Setelah ngirim progres skripsi, aku jadi deg-degan dan overthinking semalaman. Jadi nggak mood ngapa-ngapain. Padahal seharusnya semalam aku ada kegiatan rutin mingguan belajar bahasa inggris bareng teman-teman. Kami emang jadi ketemu via g-meet, tapi enggak jadi diskusi gara-gara aku jawab pertanyaan "How's life guys?" dengan jawaban "I'm not in a good condition, i mean myself". Lalu teman-temanku yang udah lulus itu memberi semangat dan beragam kata-kata manis nan menenangkan. Dalam hati aku merasa bersalah, seharusnya aku belajar untuk nampak tidak apa-apa dan diskusi berjalan sesuai rencana. Sayang sekali aku tidak pandai berbohong teman, padahal minggu lalu kami juga sudah menunda diskusinya. Yah, begitulah aku yang sejatinya manusia rapuh ini. 

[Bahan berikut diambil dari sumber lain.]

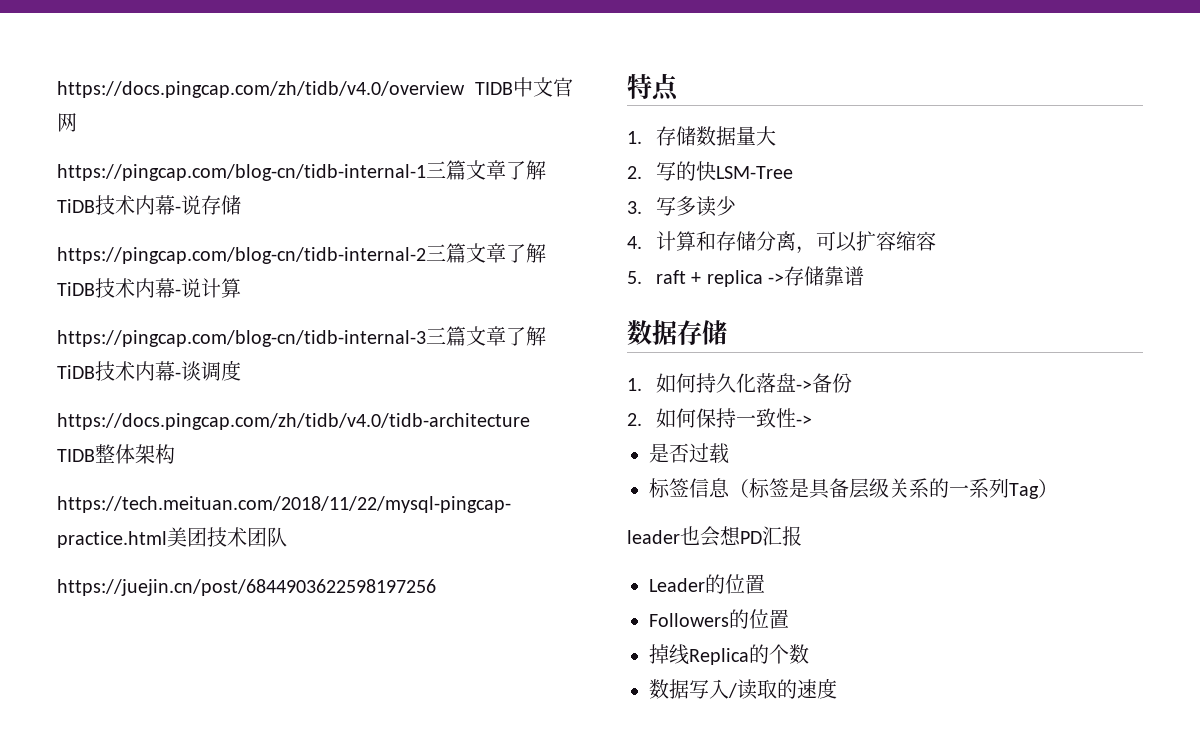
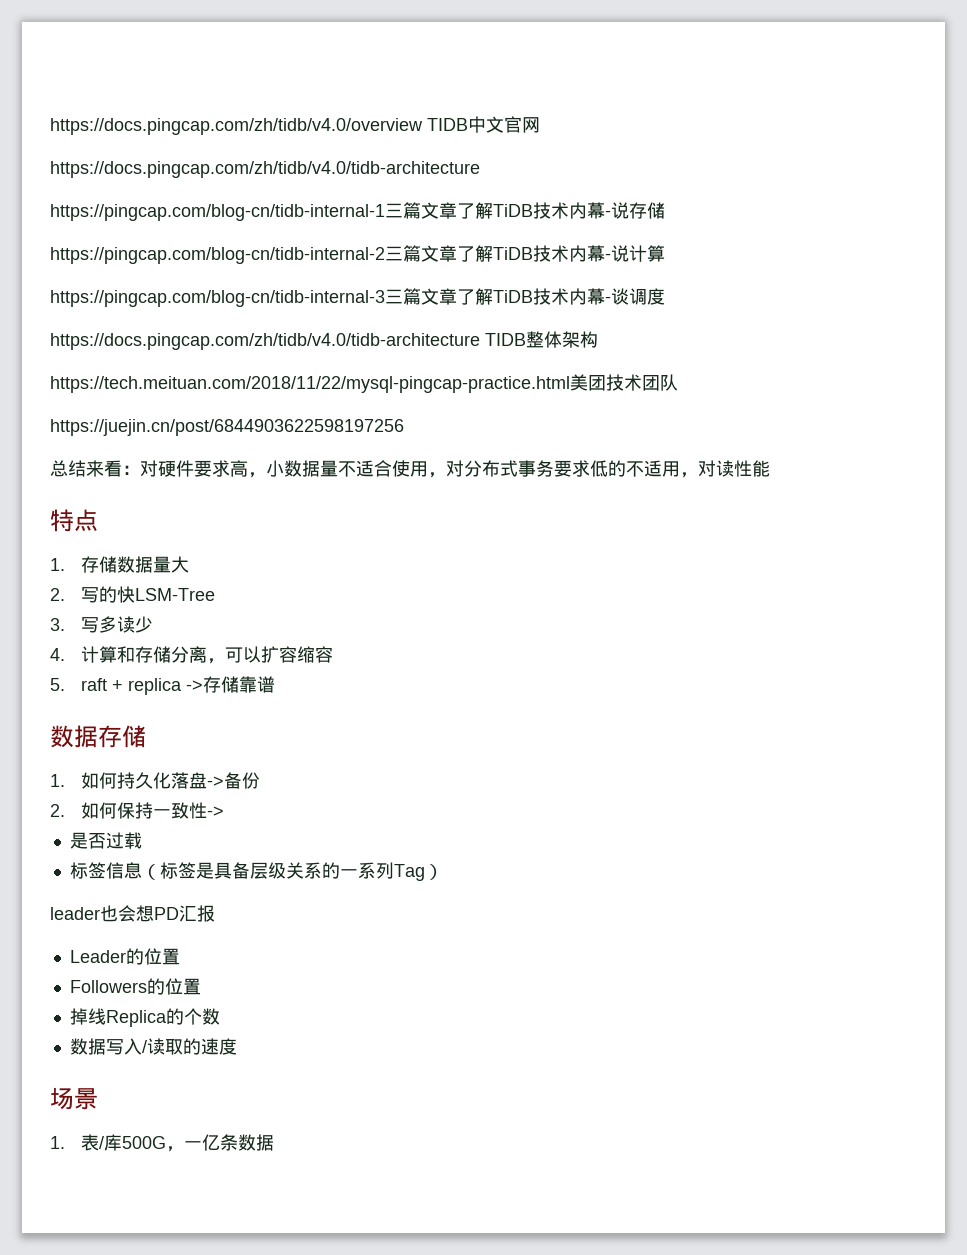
  https://docs.pingcap.com/zh/tidb/v4.0/overview TIDB中文官网
+ https://docs.pingcap.com/zh/tidb/v4.0/tidb-architecture
+ 总结来看：对硬件要求高，小数据量不适合使用，对分布式事务要求低的不适用，对读性能
+ 场景
+ 1.表/库500G，一亿条数据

Pengalamanku dalam mengerjakan skripsi ini akan menjadi pelajaran hidup yang enggak akan terlupa. Pelajaran tentang gimana seharusnya kita mengelola prioritas hidup, mengelola waktu, mengelola tenaga, dan menentukan keputusan atas suatu kesempatan. Aku juga sedang berusaha mensyukuri apapun yang ada dan terjadi pada diriku. Walau sesekali masih coba membandingkan pencapaian diri dengan orang lain. Rasanya saat ini fase hidupku berjalan begitu lamban, lama sekali aku berada di suatu titik dan tak kunjung bergerak ke titik yang lain. Sementara orang lain barangkali telah melangkah begitu jauh. 

Temanku bilang "sometimes we are win, but in other time we're possible to lose. But the rest, we could learn. So actually there is no lose." Hem.. ya. 

But then, i feel better right now. Selain karena kata-kata mutiara dari teman-temanku semalam. Barusan tadi aku juga habis nonton videonya Mbak Analisa. Mbak Ana ngutip kalimat dari suatu buku gitu, "its not going to be easy, but its going to be worth it.


Minggu, 08 Agustus 2021

Awal Kolaborasi untuk Masyarakat

Daripada terus mengisahkan tentang skripsi yang entah kapan akan selesai, lebih baik aku membagikan kisah lain kehidupanku. Hidupku tentunya bukan hanya tentang kuliah dan skripsi aja, hehe. Walaupun harus aku sadari bahwa menyelesaikan skripsi saat ini menjadi hal yang utama.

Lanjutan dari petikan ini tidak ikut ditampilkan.